Breast cancer strikes fear in the hearts of all women. Most of us have known someone-a friend, a family member, a co-worker, a neighbor-who has been treated for breast cancer or worse, has died from the disease. Historically, breast cancer was diagnosed after a woman sought medical attention for soreness or a palpable mass. Annual mammograms became the “gold standard” for breast cancer screening; the goal has become to find tumors before they can be felt.

However, mammography is a late test. It does not prevent cancer; it detects cancer. Women place unreasonably high hopes on the ability of the technology to reduce their risk of cancer. A recent study, published in Annals of Internal Medicine, reported that women typically overestimate the risk reduction capability of a mammogram by more than 100-fold.(1)

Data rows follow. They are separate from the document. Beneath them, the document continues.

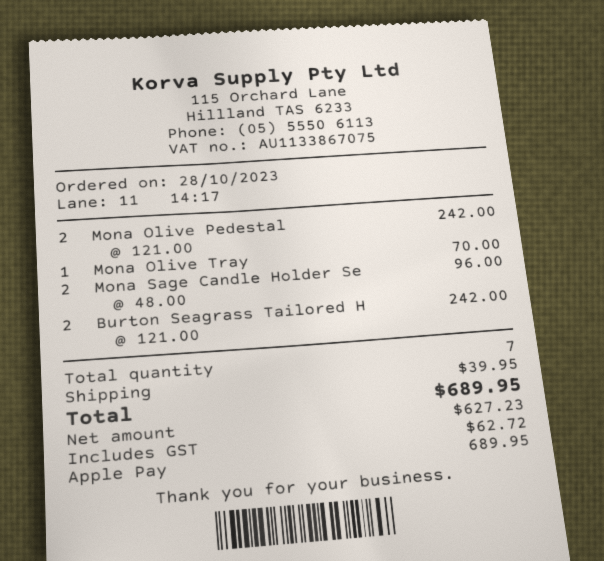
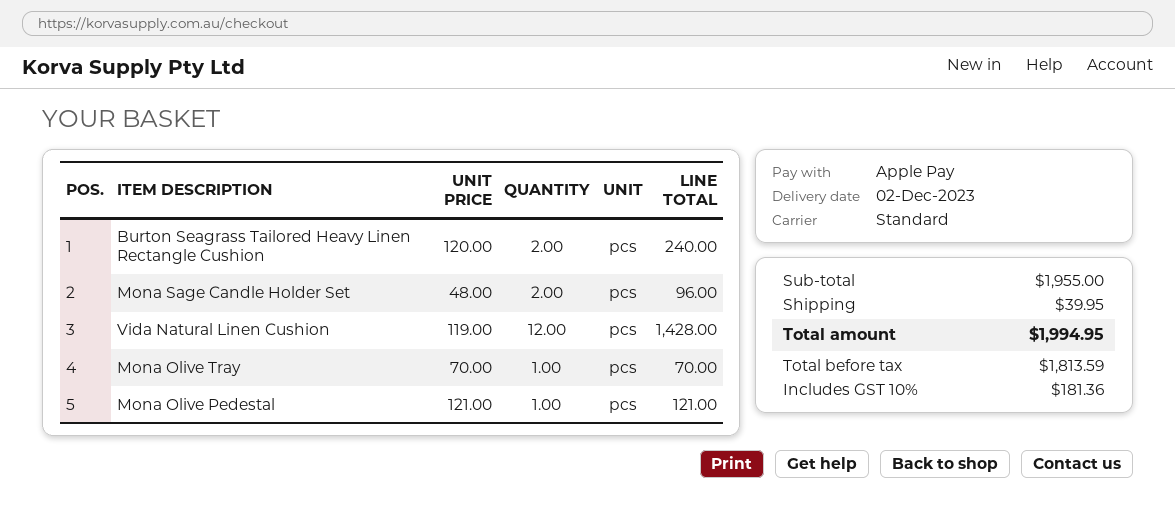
Mona Olive Pedestal: 2 x 121.00 = 242.00 -> 1 x 121.00 = 121.00
Burton Seagrass Tailored H: 2 x 121.00 = 242.00 -> 2 x 120.00 = 240.00
Vida Natural Linen Cushion: none -> 12 x 119.00 = 1428.00
net: 627.23 -> 1813.59
tax: 62.72 -> 181.36
total: 689.95 -> 1994.95

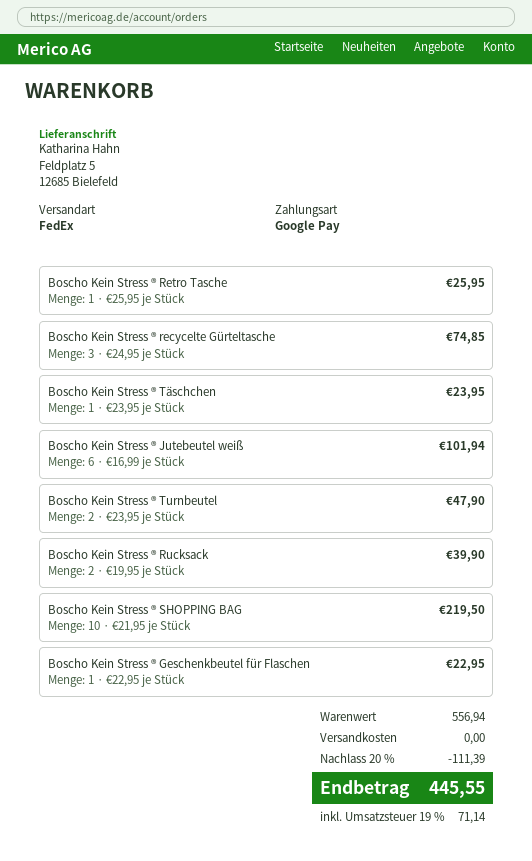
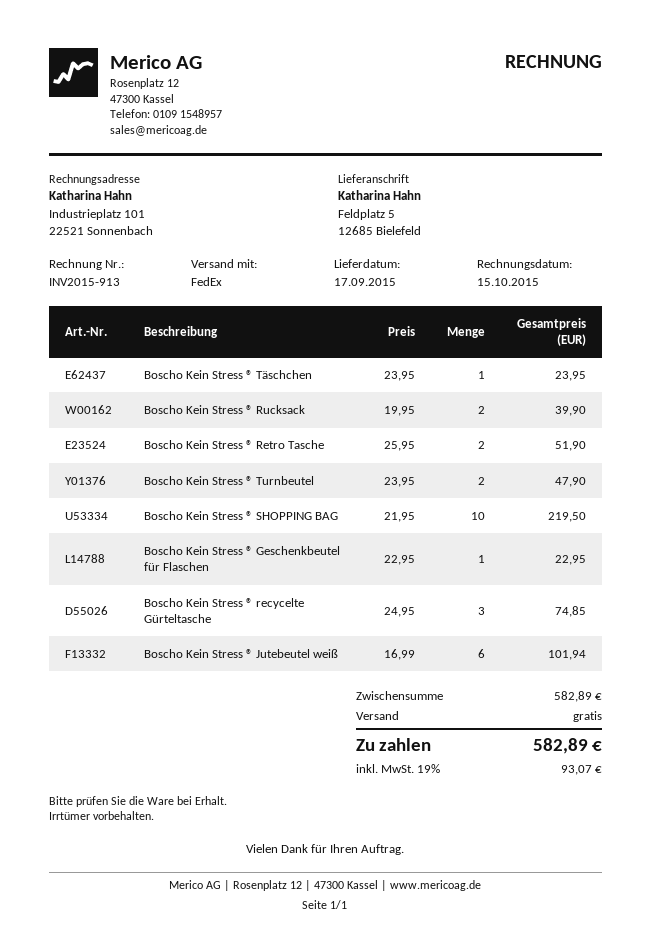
Boscho Kein Stress ® Retro Tasche: 1 x 25.95 = 25.95 -> 2 x 25.95 = 51.90
subtotal: 556.94 -> 582.89
discount: 20% = 111.39 -> none
tax: 19% = 71.14 -> 19% = 93.07
total: 445.55 -> 582.89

Mammograms give a false sense of security about a clean bill of health. The sensitivity, or the number of women who have cancer and also have a positive mammogram, ranges from 54%-58% among women under age 40 to 81%-94% among women over 65. In women 40 to 65, the ability of a mammogram to identify a tumor depends on many variables: The size the lesion, hormone use, breast tissue density, the overall image quality and the interpretative skills of the radiologist.

Cancer is identified in only a small fraction of women (0.1%-0.5%, depending on age) who are screened. Studies have demonstrated that for each death prevented by screening, there are at least 200 false-positive results.(2) The number of follow-up procedures generated by cancer screening programs, such as repeat mammograms, ultrasounds and MRI, exponentially increases the cost of the disease. In the United States, biopsies that turn out to be benign cost the healthcare system more than $1 billion annually.(3)

Screening has another potentially harmful effect. Women are psychologically damaged by the stress of an abnormal mammogram that turns out to be a false alarm. A new survey developed by Brodersen and colleagues and released this month (7/07) measured six psychosocial dimensions: anxiety, behavioral impact, sense of dejection, impact on sleep, breast examination and sexuality. The survey showed that women who have an abnormal screening mammogram that is later confirmed to be a false-positive are negatively impacted in all six categories.

What else can be done?

Digital infrared imaging (digital IR), also called thermography, has been FDA-approved for breast health screenings since 1982. It is painless, non-invasive and uses no radiation. The scan detects and records thermal patterns on the skin not seen with any other tool.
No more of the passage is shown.